By Scott Haggett and Nia Williams
CALGARY, Alberta, Jan 22 (Reuters) - TransCanada Corp on Wednesday began delivering crude through a major new pipeline from Oklahoma to the Gulf Coast, commissioning a $2.3 billion project expected to help eliminate a bottleneck that has warped the U.S. oil market for three years.
For company officials, the launch of the 700,000-barrel-per-day conduit -- originally conceived as the southern leg of the contentious Keystone XL line from Canada -- was a chance to claim a milestone in the drive toward reducing U.S. reliance on foreign oil, hailing the project for delivering cheaper crude to Gulf refiners and creating thousands of U.S. jobs.
For oil traders, the line from the bloated Cushing crude oil storage hub to the cluster of refineries on the Gulf Coast of Texas is a major step toward erasing the yawning gap between depressed inland domestic crude oil prices and the much higher global prices paid on the coast.
Above all, it was an opportunity to vent TransCanada’s mounting frustration over its main Keystone XL line, which, more than five years after the initial filing, is still awaiting a final decision from the Obama Administration.
“As we bring Gulf Coast into operation, again showing people this isn’t an export pipeline and (will be) operated safely, that should provide the base underpinning and evidence that Keystone XL is at the end of the day just another piece of energy infrastructure,” Russ Girling, TransCanada’s chief executive, told reporters. “It is just a pipeline and it can be built and operated safely.”
In practical terms, the start-up of the Gulf Coast Project will give Canada’s oil sands producers their first large-scale access to the refining hub on Texas’ Gulf Coast. Only one other major line -- the 400,000 bpd Seaway -- runs from Cushing to the Gulf, and it has been pumping at well below capacity.
TransCanada said its pipeline will initially ship 300,000 bpd, rising as the company tests its new system. Alex Pourbaix, president of the company’s pipeline division, said he expects that shipments will average 520,000 bpd over 2014.
The company has already begun construction of a lateral line to Houston that is expected to be in service later this year. When the lateral is complete, TransCanada will be able to boost the capacity of the Gulf Coast line to 830,000 bpd.

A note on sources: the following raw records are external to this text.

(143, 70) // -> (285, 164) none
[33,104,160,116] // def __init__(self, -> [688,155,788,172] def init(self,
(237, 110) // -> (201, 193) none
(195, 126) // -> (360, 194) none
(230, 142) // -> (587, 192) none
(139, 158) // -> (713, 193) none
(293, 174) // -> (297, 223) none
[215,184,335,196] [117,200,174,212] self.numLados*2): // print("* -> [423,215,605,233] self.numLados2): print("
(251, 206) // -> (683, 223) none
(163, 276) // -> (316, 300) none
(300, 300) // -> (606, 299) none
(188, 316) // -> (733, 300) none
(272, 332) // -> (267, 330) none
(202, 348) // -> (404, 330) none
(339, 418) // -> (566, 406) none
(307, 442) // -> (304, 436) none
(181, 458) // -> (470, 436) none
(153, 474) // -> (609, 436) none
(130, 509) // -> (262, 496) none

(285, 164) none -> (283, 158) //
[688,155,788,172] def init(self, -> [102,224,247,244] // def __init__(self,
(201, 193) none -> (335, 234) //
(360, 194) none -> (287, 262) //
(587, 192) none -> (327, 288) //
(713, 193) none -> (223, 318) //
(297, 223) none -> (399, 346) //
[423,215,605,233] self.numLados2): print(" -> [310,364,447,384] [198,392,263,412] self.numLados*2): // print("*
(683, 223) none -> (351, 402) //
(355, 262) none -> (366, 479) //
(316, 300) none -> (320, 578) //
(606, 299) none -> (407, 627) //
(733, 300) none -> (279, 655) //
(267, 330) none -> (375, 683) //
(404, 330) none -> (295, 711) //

The line should eventually help lower stocks at Cushing, the pricing point for the New York Mercantile Exchange’s West Texas Intermediate (WTI) contract, North America’s benchmark oil price. A surplus of crude at the storage hub has depressed U.S. oil prices, with WTI trading well below crudes priced on the European Brent benchmark.
It may also help alleviate steep discounts on Canadian crude, which dropped to more than $40 per barrel below the WTI benchmark in November.
“It should strengthen WTI a little bit because it will further relieve the bottleneck in getting crude from Cushing, Oklahoma, to the U.S. Gulf Coast,” said Patricia Mohr, commodity market specialist at Scotiabank.
Meanwhile TransCanada and environmental groups continue to spar over the line’s safety and whether the crude will be destined for export markets. In theory, if certain conditions are met, shippers could seek permission to export Canadian crude oil via Gulf Coast ports, experts say.
“President Obama made the wrong decision to fast-track this export pipeline and citizens will keep TransCanada accountable for every leak, spill and tragedy on families’ land and water,” Jane Kleeb, executive director of Bold Nebraska, said in a statement.
And once Canadian pipeline giant Enbridge Inc starts up its 600,000 bpd Flanagan South pipeline later this year, more heavy Canadian crude will flow into Cushing and down to the largest U.S. refining hub along the Gulf Coast, where refineries are largely configured to run heavy oil.
“It shows that with or without Keystone XL’s northern leg, Gulf Coast refineries will be processing heavy Canadian crude,” Bill Day, spokesman for Valero Energy Corp, the largest U.S. refiner, said. “There’s just such a market demand for it, it’s going to get here one way or the other.”
Valero is also among the Gulf Coast refiners seeking to increase access to Canadian crude via rail. The company plans to start up a Canadian crude offloading facility at its 205,000 bpd St. Charles refinery in Norco, Louisiana, in the first quarter this year and is considering a similar project at its 290,000 bpd refinery in Port Arthur, Texas.
TransCanada shares were up 43 Canadian cents to C$48.90 by mid afternoon on the Toronto Stock Exchange.